California Cancer Reporting and Epidemiologic Surveillance Program, Institute for Population Health Improvement, University of California Davis Health, Sacramento, California, United States of America.
University of California Davis, Graduate Group in Epidemiology, Davis, California, United States of America.
PLoS One. 2019 Feb 22;14(2):e0212454. doi: 10.1371/journal.pone.0212454. eCollection 2019.
Population-based cancer registries have treatment information for all patients making them an excellent resource for population-level monitoring. However, specific treatment details, such as drug names, are contained in a free-text format that is difficult to process and summarize. We assessed the accuracy and efficiency of a text-mining algorithm to identify systemic treatments for lung cancer from free-text fields in the California Cancer Registry.
The algorithm used Perl regular expressions in SAS 9.4 to search for treatments in 24,845 free-text records associated with 17,310 patients in California diagnosed with stage IV non-small cell lung cancer between 2012 and 2014. Our algorithm categorized treatments into six groups that align with National Comprehensive Cancer Network guidelines. We compared results to a manual review (gold standard) of the same records.
Percent agreement ranged from 91.1% to 99.4%. Ranges for other measures were 0.71-0.92 (Kappa), 74.3%-97.3% (sensitivity), 92.4%-99.8% (specificity), 60.4%-96.4% (positive predictive value), and 92.9%-99.9% (negative predictive value). The text-mining algorithm used one-sixth of the time required for manual review.

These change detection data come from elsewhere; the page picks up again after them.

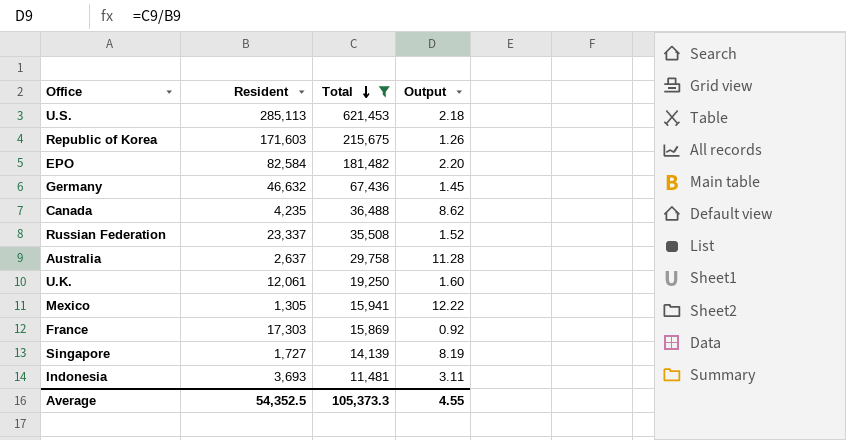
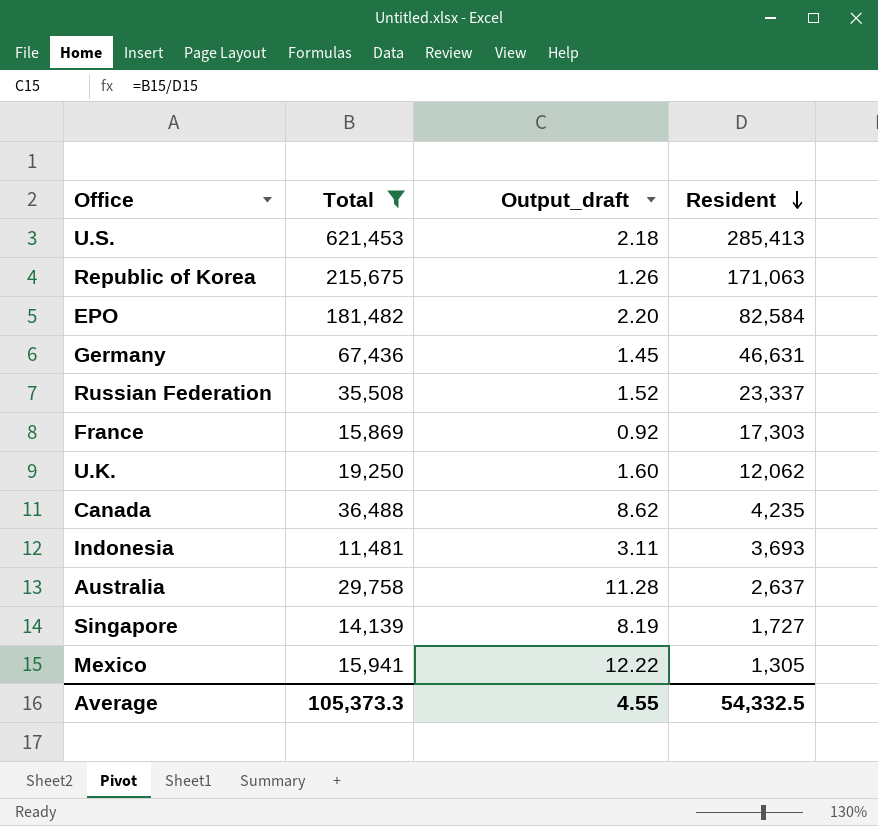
row order: Total descending -> Resident descending
column name: Output -> Output_draft
column Resident | position: 2 -> 4
U.S. | Resident: 285,113 -> 285,413
Republic of Korea | Resident: 171,603 -> 171,063
Germany | Resident: 46,632 -> 46,631
U.K. | Resident: 12,061 -> 12,062
Average | Resident: 54,352.5 -> 54,332.5

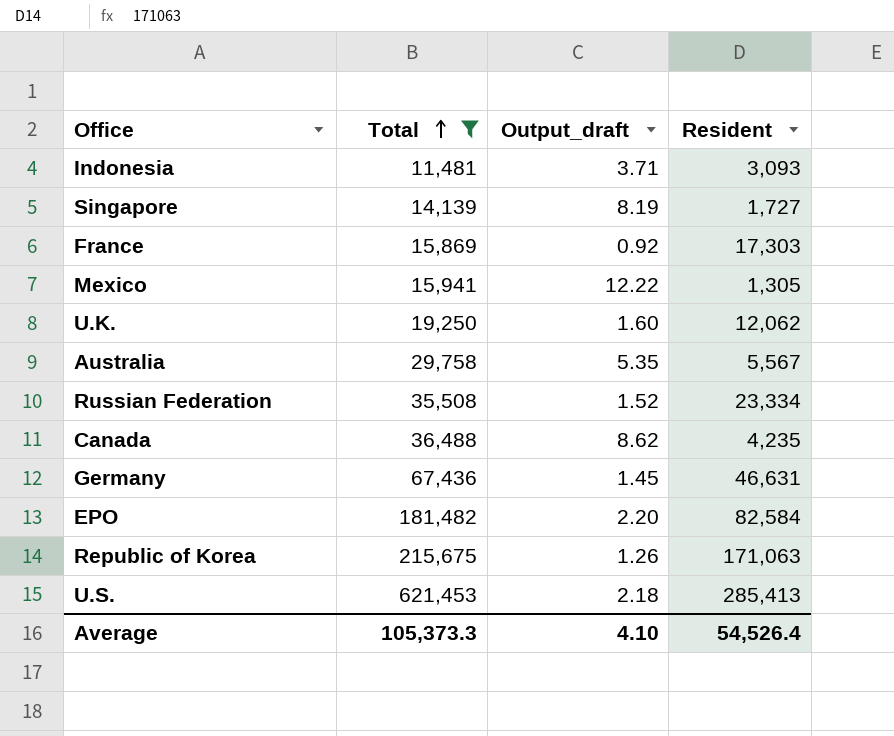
row order: Resident descending -> Total ascending
Indonesia | Output_draft: 3.11 -> 3.71
Indonesia | Resident: 3,693 -> 3,093
Australia | Output_draft: 11.28 -> 5.35
Australia | Resident: 2,637 -> 5,567
Russian Federation | Resident: 23,337 -> 23,334
Average | Output_draft: 4.55 -> 4.10
Average | Resident: 54,332.5 -> 54,526.4

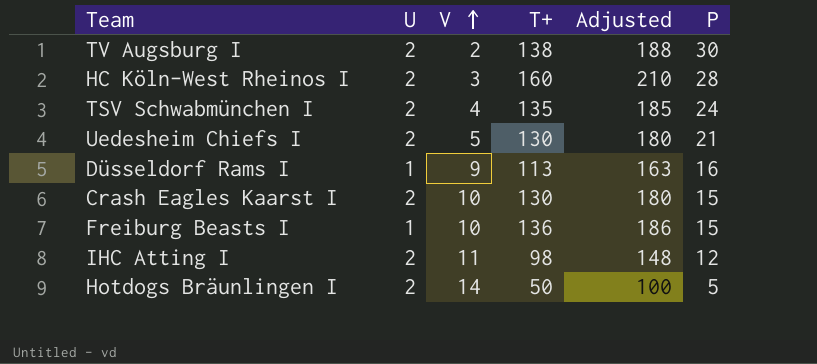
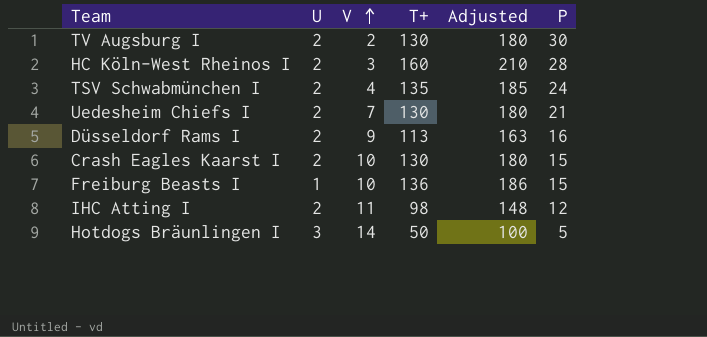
TV Augsburg I | T+: 138 -> 130
TV Augsburg I | Adjusted: 188 -> 180
Uedesheim Chiefs I | V: 5 -> 7
Düsseldorf Rams I | U: 1 -> 2
Hotdogs Bräunlingen I | U: 2 -> 3

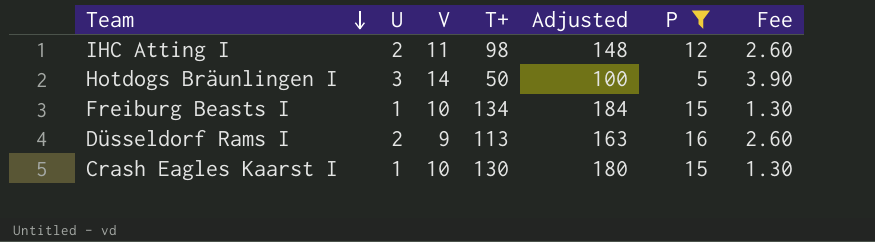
filter: none -> P <= 16
row order: V ascending -> Team descending
column Fee | formula: none -> [U] * 1.3
Freiburg Beasts I | T+: 136 -> 134
Freiburg Beasts I | Adjusted: 186 -> 184
Crash Eagles Kaarst I | U: 2 -> 1

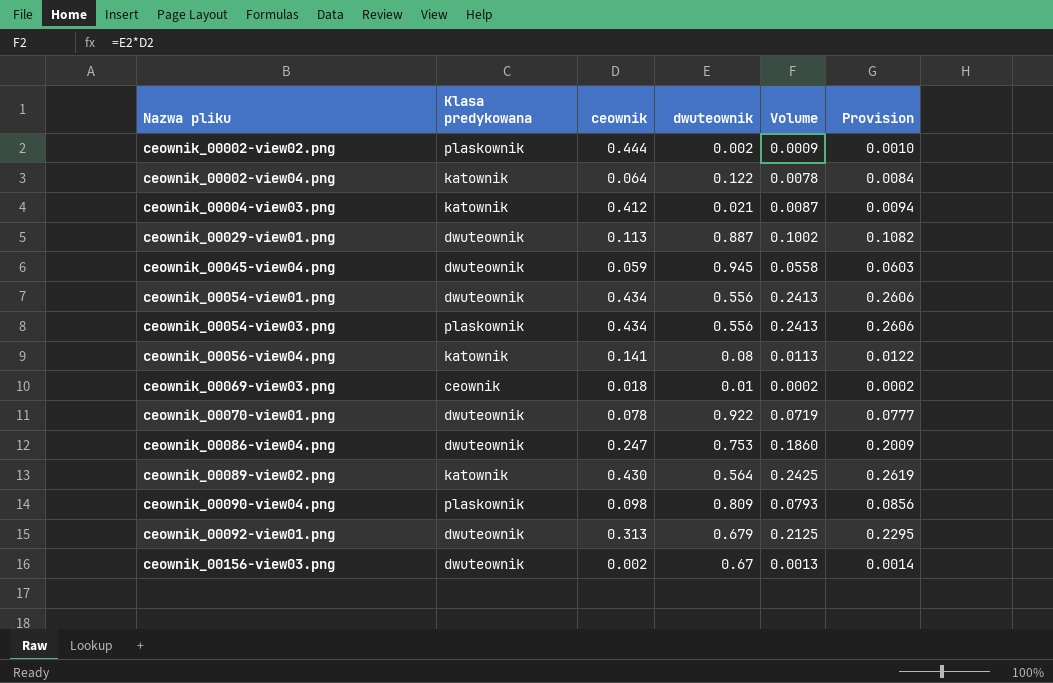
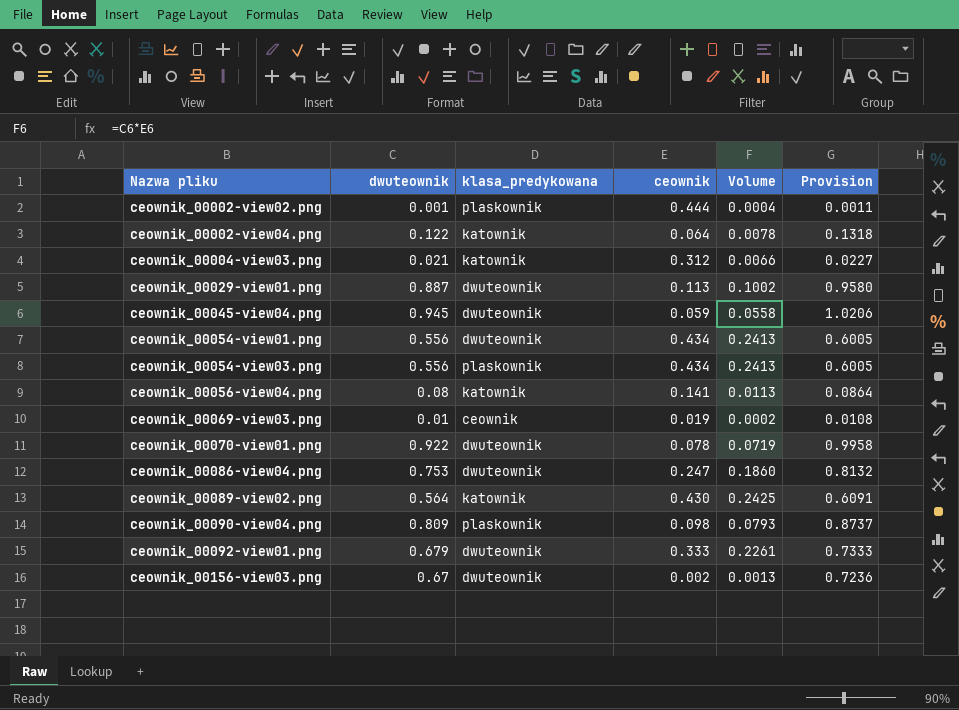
column dwuteownik | position: 4 -> 2
column name: Klasa predykowana -> klasa_predykowana
column Provision | formula: [Volume] * 1.08 -> [dwuteownik] * 1.08
ceownik_00002-view02.png | dwuteownik: 0.002 -> 0.001
ceownik_00002-view02.png | Volume: 0.0009 -> 0.0004
ceownik_00004-view03.png | ceownik: 0.412 -> 0.312
ceownik_00004-view03.png | Volume: 0.0087 -> 0.0066
ceownik_00069-view03.png | ceownik: 0.018 -> 0.019
ceownik_00092-view01.png | ceownik: 0.313 -> 0.333
ceownik_00092-view01.png | Volume: 0.2125 -> 0.2261

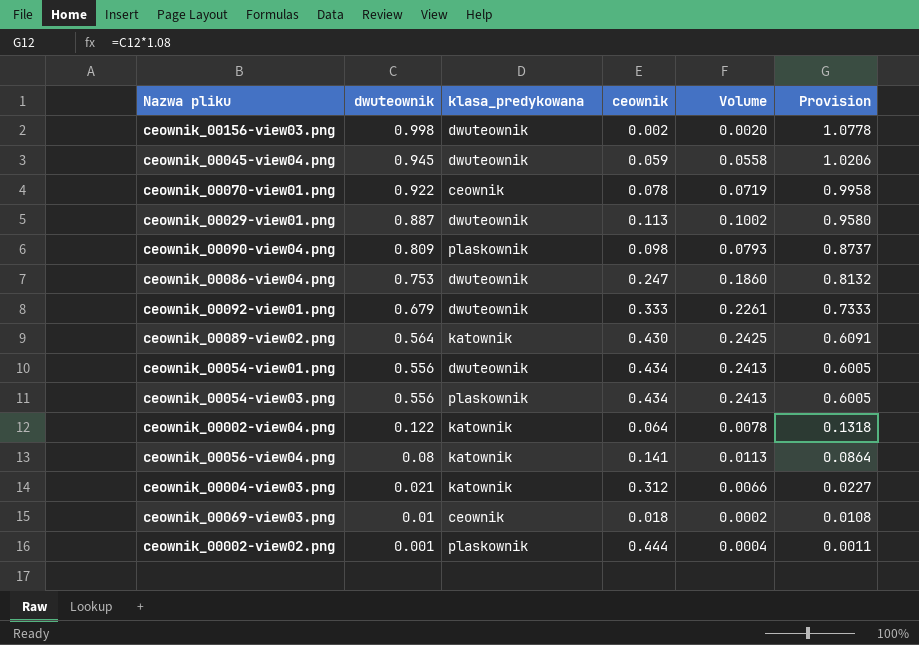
row order: Nazwa pliku ascending -> dwuteownik descending
ceownik_00156-view03.png | dwuteownik: 0.67 -> 0.998
ceownik_00156-view03.png | Volume: 0.0013 -> 0.0020
ceownik_00156-view03.png | Provision: 0.7236 -> 1.0778
ceownik_00070-view01.png | klasa_predykowana: dwuteownik -> ceownik
ceownik_00069-view03.png | ceownik: 0.019 -> 0.018

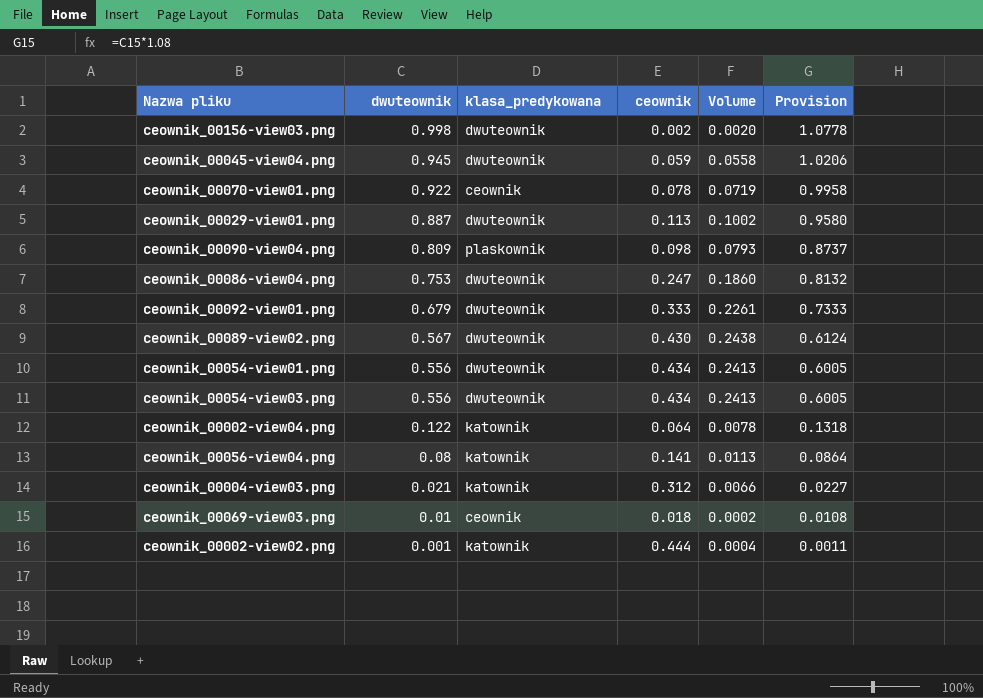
ceownik_00089-view02.png | dwuteownik: 0.564 -> 0.567
ceownik_00089-view02.png | klasa_predykowana: katownik -> dwuteownik
ceownik_00089-view02.png | Volume: 0.2425 -> 0.2438
ceownik_00089-view02.png | Provision: 0.6091 -> 0.6124
ceownik_00054-view03.png | klasa_predykowana: plaskownik -> dwuteownik
ceownik_00002-view02.png | klasa_predykowana: plaskownik -> katownik

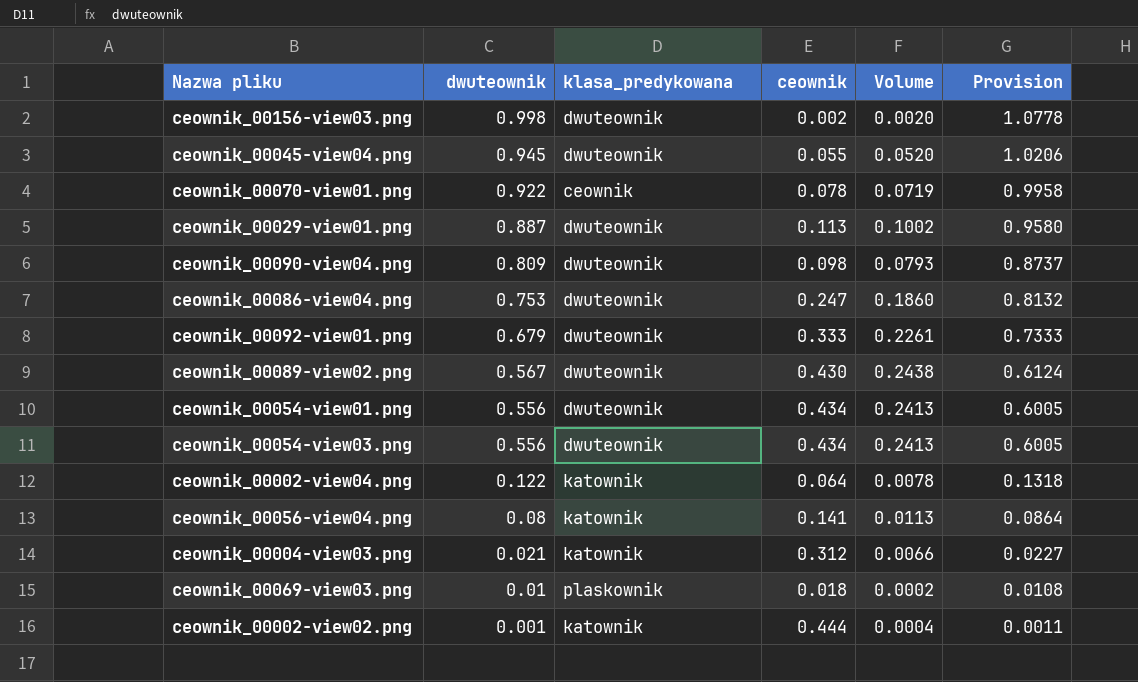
ceownik_00045-view04.png | ceownik: 0.059 -> 0.055
ceownik_00045-view04.png | Volume: 0.0558 -> 0.0520
ceownik_00090-view04.png | klasa_predykowana: plaskownik -> dwuteownik
ceownik_00069-view03.png | klasa_predykowana: ceownik -> plaskownik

SAS-based text mining of free-text data can accurately detect systemic treatments administered to patients and save considerable time compared to manual review, maximizing the utility of the extant information in population-based cancer registries for comparative effectiveness research.
基于人群的癌症登记处拥有所有患者的治疗信息,使其成为人群水平监测的绝佳资源。然而,特定的治疗细节,如药物名称,包含在难以处理和总结的自由文本格式中。我们评估了一种文本挖掘算法的准确性和效率,该算法用于从加利福尼亚癌症登记处的自由文本字段中识别肺癌的全身治疗方法。
该算法使用 SAS 9.4 中的 Perl 正则表达式,在加利福尼亚州 2012 年至 2014 年间诊断为 IV 期非小细胞肺癌的 17,310 名患者的 24,845 份自由文本记录中搜索治疗方法。我们的算法将治疗方法分为与国家综合癌症网络指南一致的六组。我们将结果与对同一记录的手动审查(黄金标准)进行了比较。
百分比一致性范围从 91.1%到 99.4%。其他指标的范围为 0.71-0.92(kappa)、74.3%-97.3%(灵敏度)、92.4%-99.8%(特异性)、60.4%-96.4%(阳性预测值)和 92.9%-99.9%(阴性预测值)。与手动审查相比,文本挖掘算法的使用时间仅为手动审查所需时间的六分之一。
基于 SAS 的自由文本数据的文本挖掘可以准确地检测到患者接受的全身治疗方法,并与手动审查相比节省大量时间,从而最大限度地提高基于人群的癌症登记处现有信息在比较有效性研究中的效用。